Last week, the National Labor Relations Board’s (NLRB) Acting General Counsel issued a report on social media cases that have recently come before the NRLB. As social media use by individuals continues to grow, and more and more employers are adopting social media polices, this is an area that has received a great deal of attention over the last year.
In this report, the General Counsel discusses seven recent cases in which the NLRB reviewed company social media policies, including the policies of some of the nation’s largest employers. In six of the seven cases involved, the NLRB found at least portions of the employer policies to be unlawful. In the seventh case it did not – but only because the employer revised the policy after a complaint was filed.
The NLRB’s focus in these cases is whether the employer’s policies can be construed to “chill” the exercise of employees’ rights under Section 7 of the National Labor Relations Act. Those rights include the right to “form, join, or assist labor organizations,” and to “engage in other concerted activities for the purpose of collective bargaining or other mutual aid or protection ….”
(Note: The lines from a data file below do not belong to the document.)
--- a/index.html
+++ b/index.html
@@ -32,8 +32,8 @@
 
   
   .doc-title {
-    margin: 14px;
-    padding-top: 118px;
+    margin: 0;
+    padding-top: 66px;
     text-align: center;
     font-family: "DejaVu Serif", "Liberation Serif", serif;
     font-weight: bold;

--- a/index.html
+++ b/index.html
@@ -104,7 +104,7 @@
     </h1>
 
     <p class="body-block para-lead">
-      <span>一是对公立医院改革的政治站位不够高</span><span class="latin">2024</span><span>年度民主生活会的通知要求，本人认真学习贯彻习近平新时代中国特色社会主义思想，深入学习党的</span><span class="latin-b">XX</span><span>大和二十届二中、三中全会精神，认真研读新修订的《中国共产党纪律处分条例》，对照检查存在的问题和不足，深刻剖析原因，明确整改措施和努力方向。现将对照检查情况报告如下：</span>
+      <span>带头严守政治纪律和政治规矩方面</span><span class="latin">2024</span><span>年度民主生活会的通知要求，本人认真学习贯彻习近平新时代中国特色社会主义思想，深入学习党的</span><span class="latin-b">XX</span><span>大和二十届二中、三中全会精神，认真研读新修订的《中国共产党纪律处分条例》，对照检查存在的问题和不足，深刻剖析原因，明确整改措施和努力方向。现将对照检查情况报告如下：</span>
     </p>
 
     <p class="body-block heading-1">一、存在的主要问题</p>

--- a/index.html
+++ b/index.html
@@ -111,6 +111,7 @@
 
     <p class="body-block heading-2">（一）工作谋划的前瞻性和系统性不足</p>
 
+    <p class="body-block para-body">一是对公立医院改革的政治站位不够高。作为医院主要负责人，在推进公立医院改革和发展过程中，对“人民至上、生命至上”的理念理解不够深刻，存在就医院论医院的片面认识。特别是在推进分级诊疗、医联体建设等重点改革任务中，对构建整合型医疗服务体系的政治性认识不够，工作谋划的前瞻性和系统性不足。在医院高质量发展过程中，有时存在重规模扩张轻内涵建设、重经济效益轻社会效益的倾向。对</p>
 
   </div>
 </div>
The General Counsel states that social media policies that are ambiguous as to their application to Section 7 activities are unlawful. For example, in a case involving General Motors, the NLRB found a policy provision stating that any posting related to GM must be “completely accurate and not misleading” was unlawful. The NLRB found this provision overbroad because employees could reasonably interpret it to apply to discussions about, or criticism of, GM’s labor policies or its treatment of its employees.
Also unlawful, the NLRB found, was the provision requiring that employees “do not reveal non-public information on any public site.” Non-public company information was defined to include any topic related to the financial performance of the company as well as personal information about another employee (including their performance, compensation or status in the company). The NLRB found that employees could reasonably construe this provision to preclude them from discussing terms and conditions of employment, and thus it was unlawful.
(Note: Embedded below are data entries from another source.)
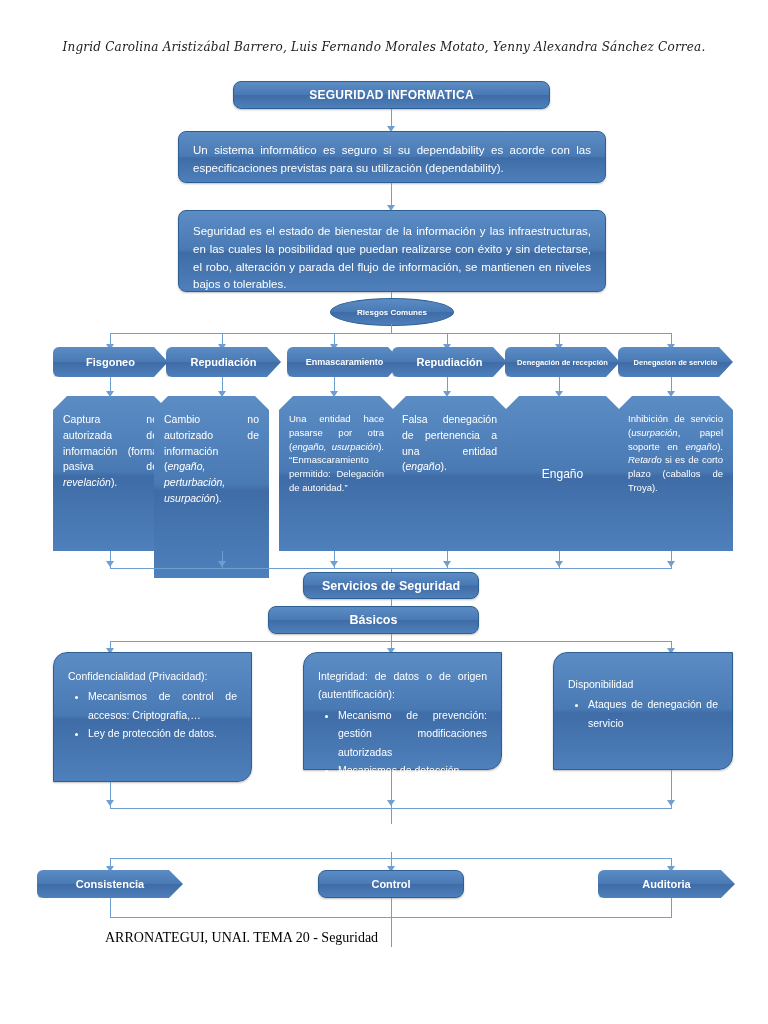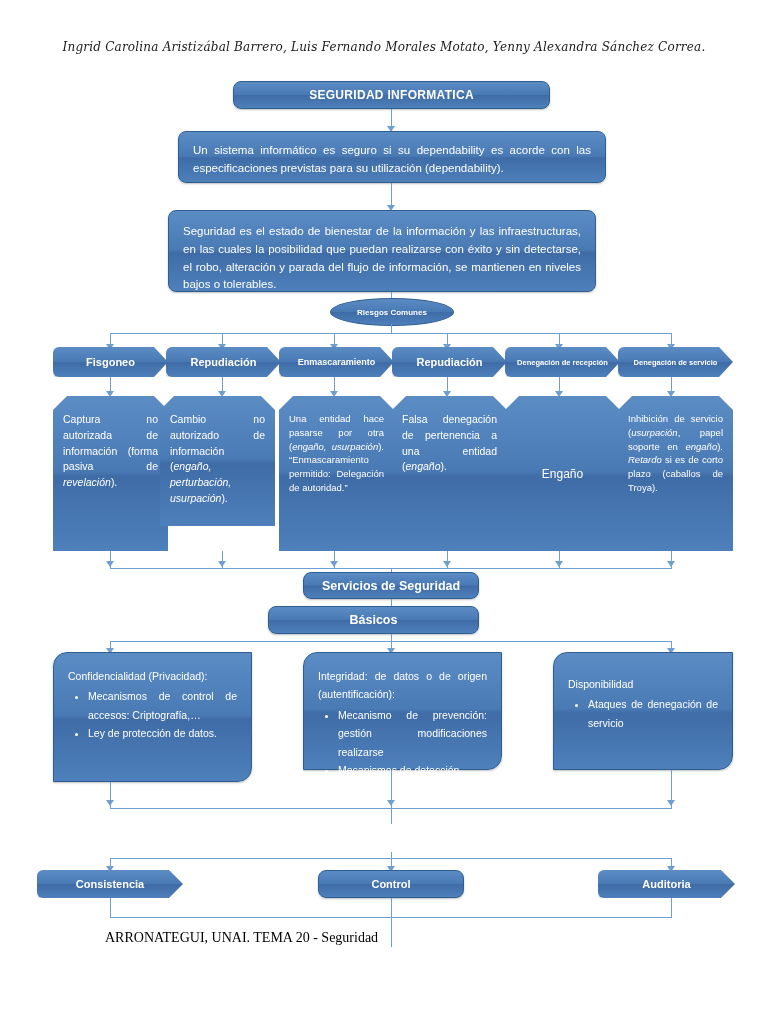--- a/index.html
+++ b/index.html
@@ -105,7 +105,7 @@
   <div class="ln lnv" style="left:391px;top:183px;height:24px;"></div>
   <div class="arw" style="left:387px;top:205px;"></div>
 
-  <div class="box rounded" style="left:168px;top:210px;width:428px;height:82px;">
+  <div class="box rounded" style="left:178px;top:210px;width:428px;height:82px;">
     <div class="para" style="padding-top:12px;">Seguridad es el estado de bienestar de la información y las infraestructuras, en las cuales la posibilidad que puedan realizarse con éxito y sin detectarse, el robo, alteración y parada del flujo de información, se mantienen en niveles bajos o tolerables.</div>
   </div>
 

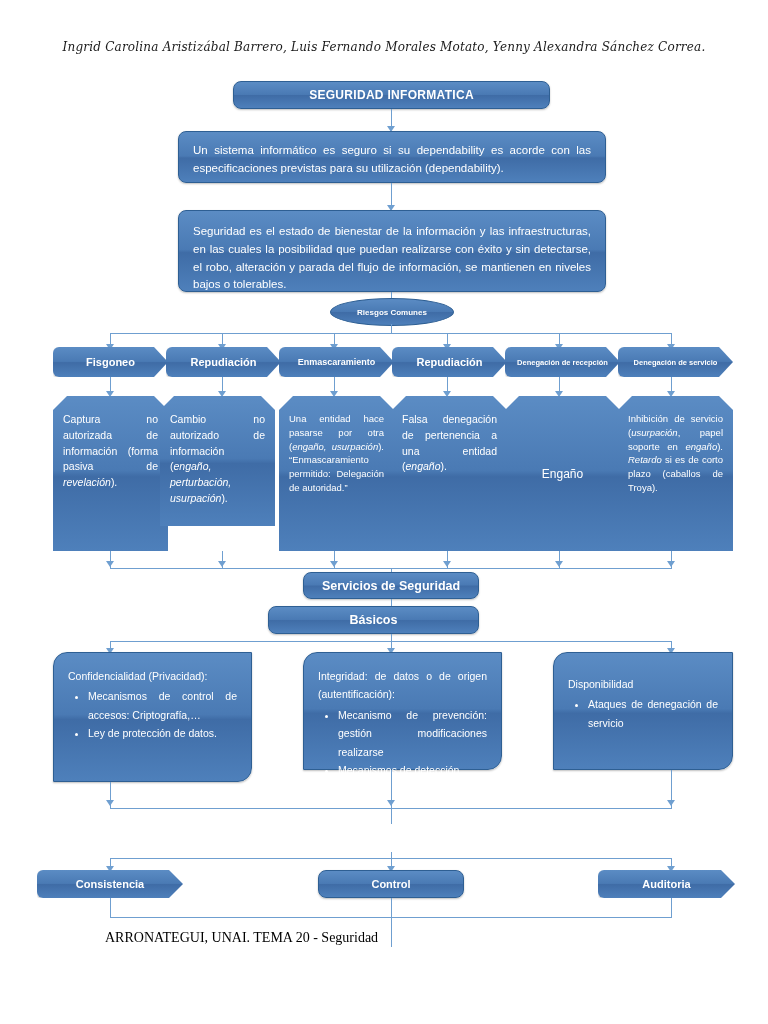--- a/index.html
+++ b/index.html
@@ -137,7 +137,7 @@
   <div class="box tag center lbl-md" style="left:166px;top:347px;width:115px;height:30px;">
     <span>Repudiación</span>
   </div>
-  <div class="box tag center lbl-sm" style="left:279px;top:347px;width:115px;height:30px;">
+  <div class="box tag center lbl-sm" style="left:287px;top:347px;width:115px;height:30px;">
     <span style="font-size:9px;">Enmascaramiento</span>
   </div>
   <div class="box tag center lbl-md" style="left:392px;top:347px;width:115px;height:30px;">

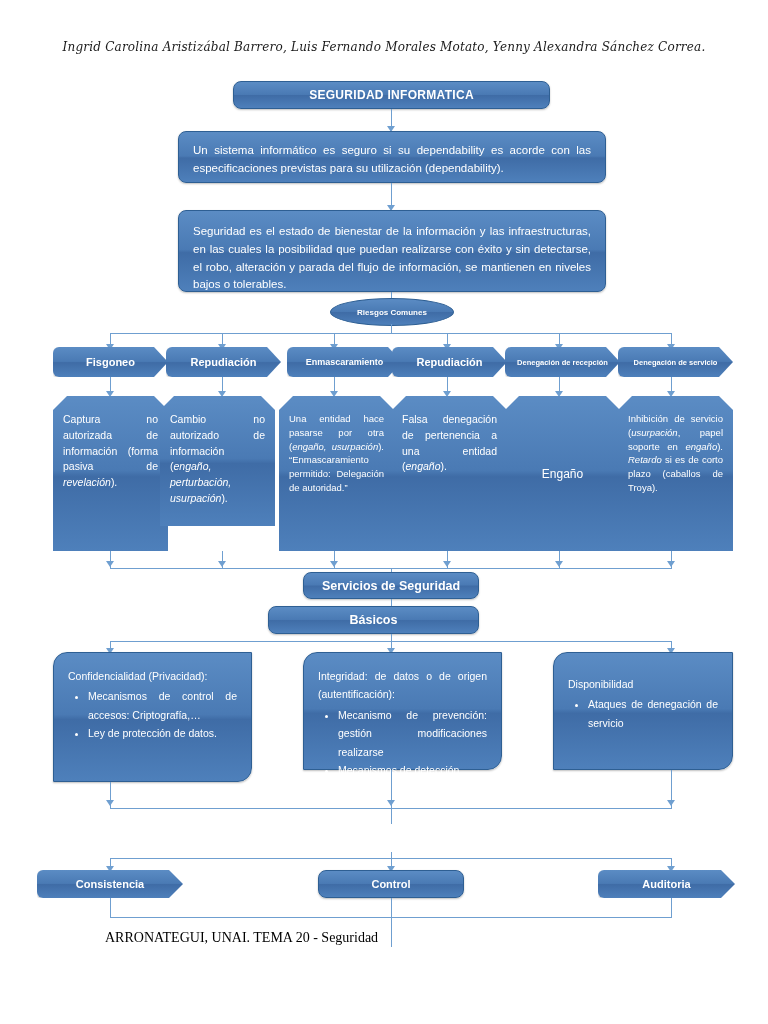--- a/index.html
+++ b/index.html
@@ -166,7 +166,7 @@
   <div class="box cut" style="left:53px;top:396px;width:115px;height:155px;">
     <div class="cardtxt">Captura no autorizada de información (forma pasiva de <em>revelación</em>).</div>
   </div>
-  <div class="box cut" style="left:160px;top:396px;width:115px;height:130px;">
+  <div class="box cut" style="left:154px;top:396px;width:115px;height:182px;">
     <div class="cardtxt">Cambio no autorizado de información (<em>engaño, perturbación, usurpación</em>).</div>
   </div>
   <div class="box cut" style="left:392px;top:396px;width:115px;height:155px;">

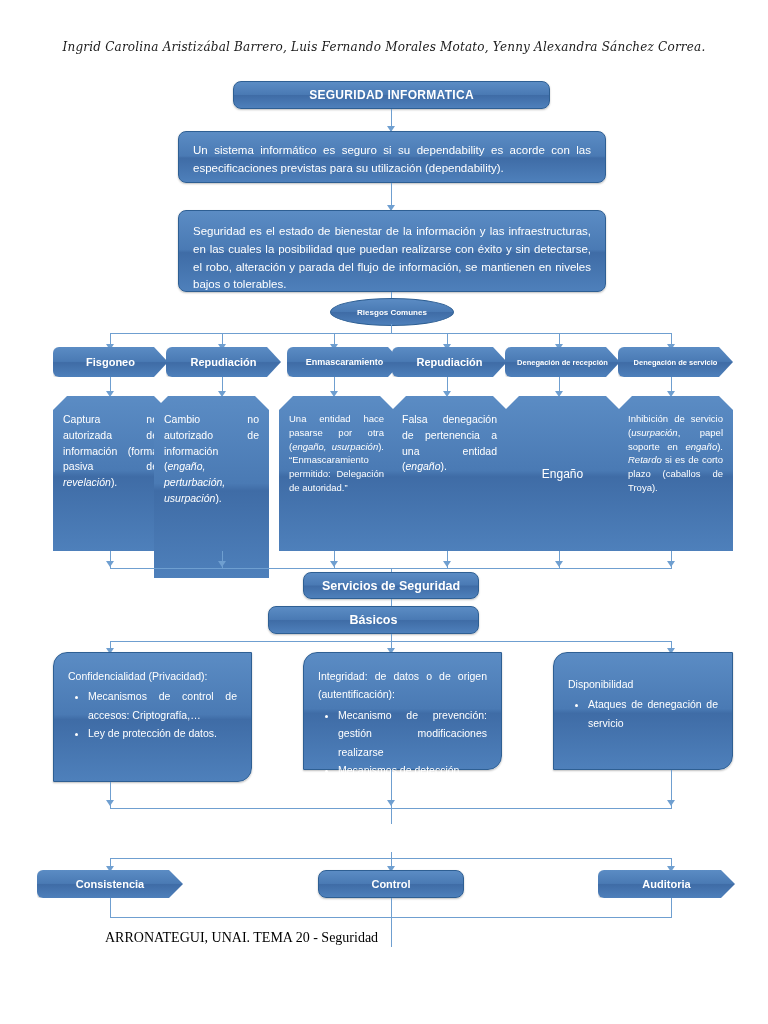--- a/index.html
+++ b/index.html
@@ -230,7 +230,7 @@
     <div class="svc">
       <div>Integridad: de datos o de origen (autentificación):</div>
       <ul>
-        <li>Mecanismo de prevención: gestión modificaciones realizarse</li>
+        <li>Mecanismo de prevención: gestión modificaciones autorizadas</li>
         <li>Mecanismos de detección</li>
       </ul>
     </div>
The NLRB also found unlawful a provision stating that if employees had any doubt regarding whether information they might post was prohibited under the policy, they should not post it and instead check first with GM’s Communications or Legal departments. Requiring employees to secure permission from the employer before engaging in Section 7 activities violates the Act, the NLRB held.
The NLRB also found unlawful a policy provision prohibiting employees from posting photos, music, videos and quotes or personal information of others without obtaining the owner’s permission, as well as the prohibition on using the company’s logos and trademarks, to be unlawful. The General Counsel explained that in the absence of any further explanation, employees could interpret those provisions as prohibiting the use of photos and videos of employees engaging in protected activities, such as sharing photos of picket signs that contained the company’s logo.
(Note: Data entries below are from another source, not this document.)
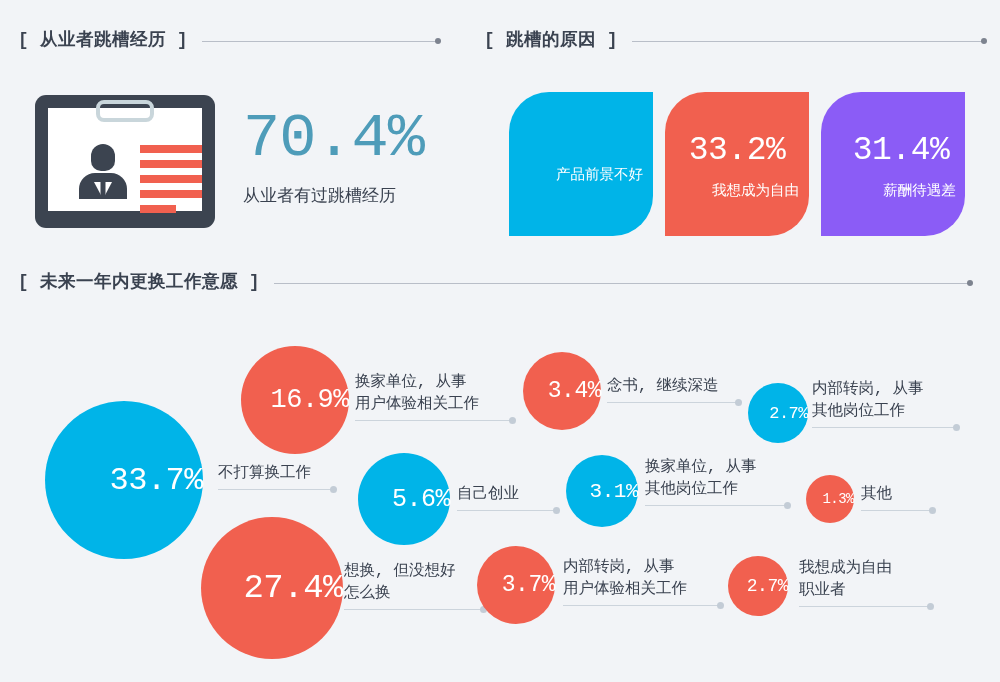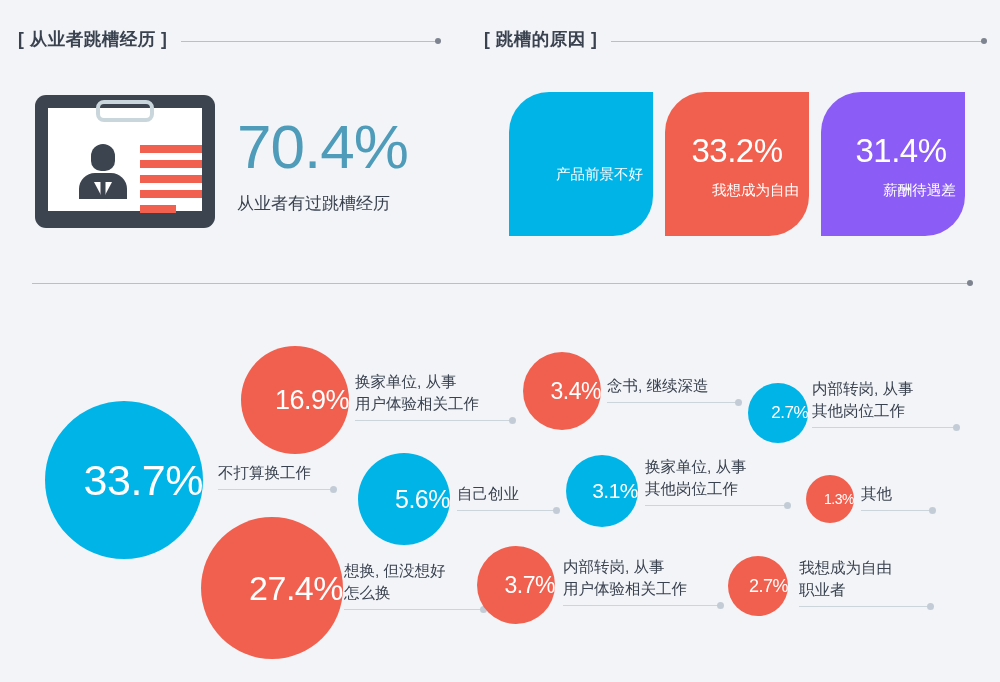--- a/index.html
+++ b/index.html
@@ -19,6 +19,7 @@
     position: relative;
     width: 824px;
     height: 682px;
+    font-family: Liberation Mono, monospace;
   }
 
   

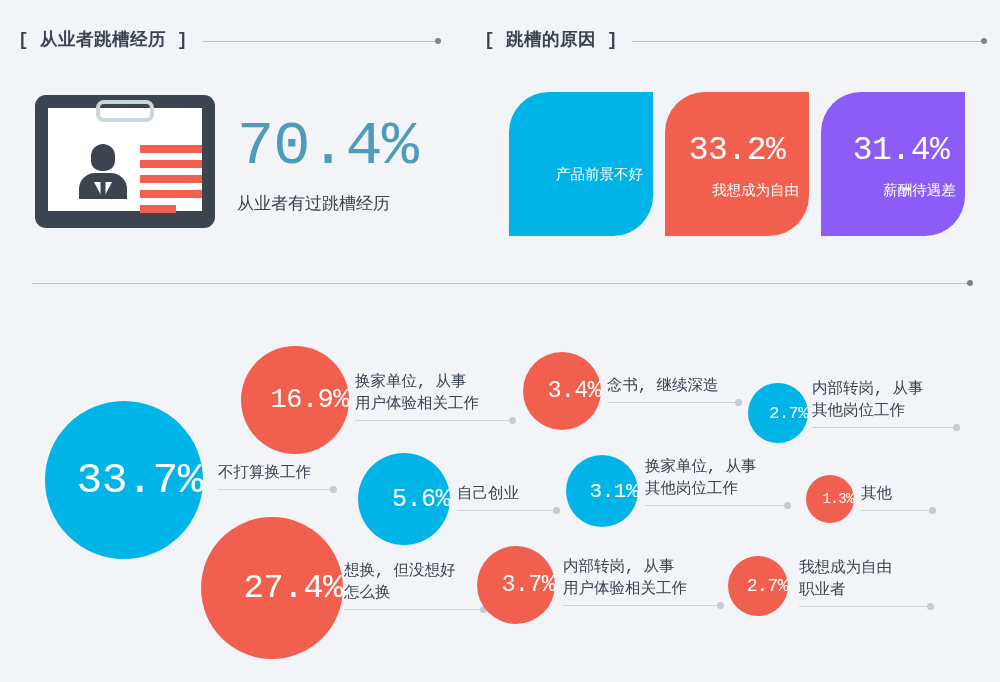--- a/index.html
+++ b/index.html
@@ -165,9 +165,8 @@
   
   .big-stat {
     position: absolute;
-    left: 237px;
+    left: 243px;
     top: 108px;
-    margin-top: 8px;
   }
   .big-stat .bs-number {
     font-size: 62px;

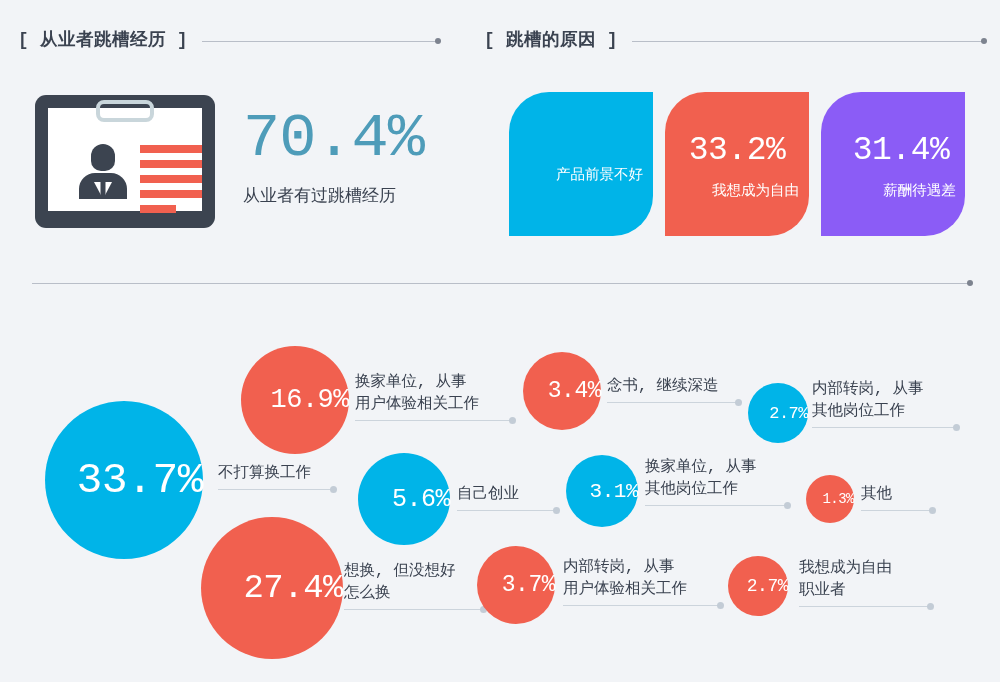--- a/index.html
+++ b/index.html
@@ -308,6 +308,7 @@
     </div>
 
   <div class="section-header" id="sh-3">
+    <span class="sh-title">[ 未来一年内更换工作意愿 ]</span>
     <span class="sh-rule"></span>
   </div>
 

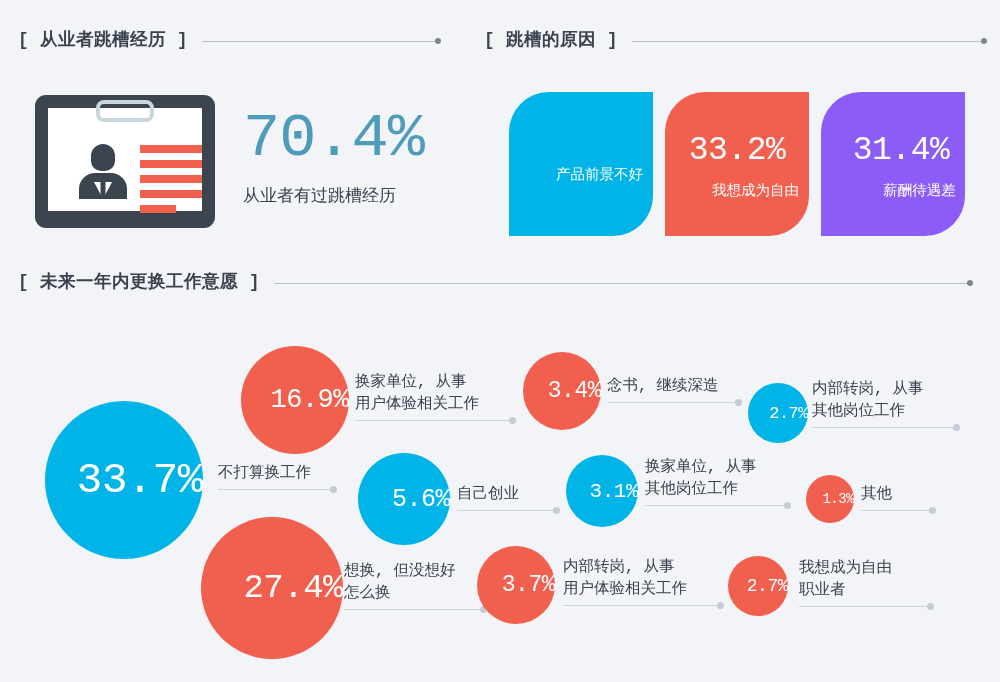--- a/index.html
+++ b/index.html
@@ -313,7 +313,7 @@
   </div>
 
   <div id="bubble-chart">
-      <div class="bubble" style="left: 45px; top: 401px; width: 158px; height: 158px; background: rgb(0, 180, 232); font-size: 43px;">
+      <div class="bubble" style="left: 45px; top: 401px; width: 158px; height: 158px; background: rgb(0, 180, 232); font-size: 32px;">
         <span>33.7%</span>
       </div>
       <div class="bubble-label" style="left: 218px; top: 462px; width: 116px;">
Even a provision titled “Treat Everyone With Respect” was found unlawful by the NLRB. Prohibiting “offensive, demeaning, abusive or inappropriate remarks” was overbroad and would impermissibly include protected criticism of the employer’s labor policies or treatment of employees. The NLRB also found unlawful the requirement that employees report any unusual or inappropriate social media activity, because it encouraged employees to report to management the union activities of other employees and could have the effect of discouraging employees from engaging in protected activities.
While attacking many of these provisions as overbroad or ambiguous, the General Counsel did note that rules that clarify that they do not restrict Section 7 rights, particularly by providing examples of clearly acceptable and unacceptable behaviors under the policy, are not unlawful. The NLRB found, however, that GM’s policy, which contained a clause stating that it “will be administered in compliance with applicable laws and regulations (including Section 7 of the National Labor Relations Act)” was still unlawful despite this clause. The NLRB found that this general statement did not cure the ambiguities in the policy’s overbroad rules.
In another case, however, where the employer gave numerous specific examples of the types of conduct covered by the policy, the NLRB found no violation. It seems clear based upon the examples reviewed by the General Counsel that a general “savings clause” will not be sufficient, but rather specific illustrations regarding how the policy will apply should be included.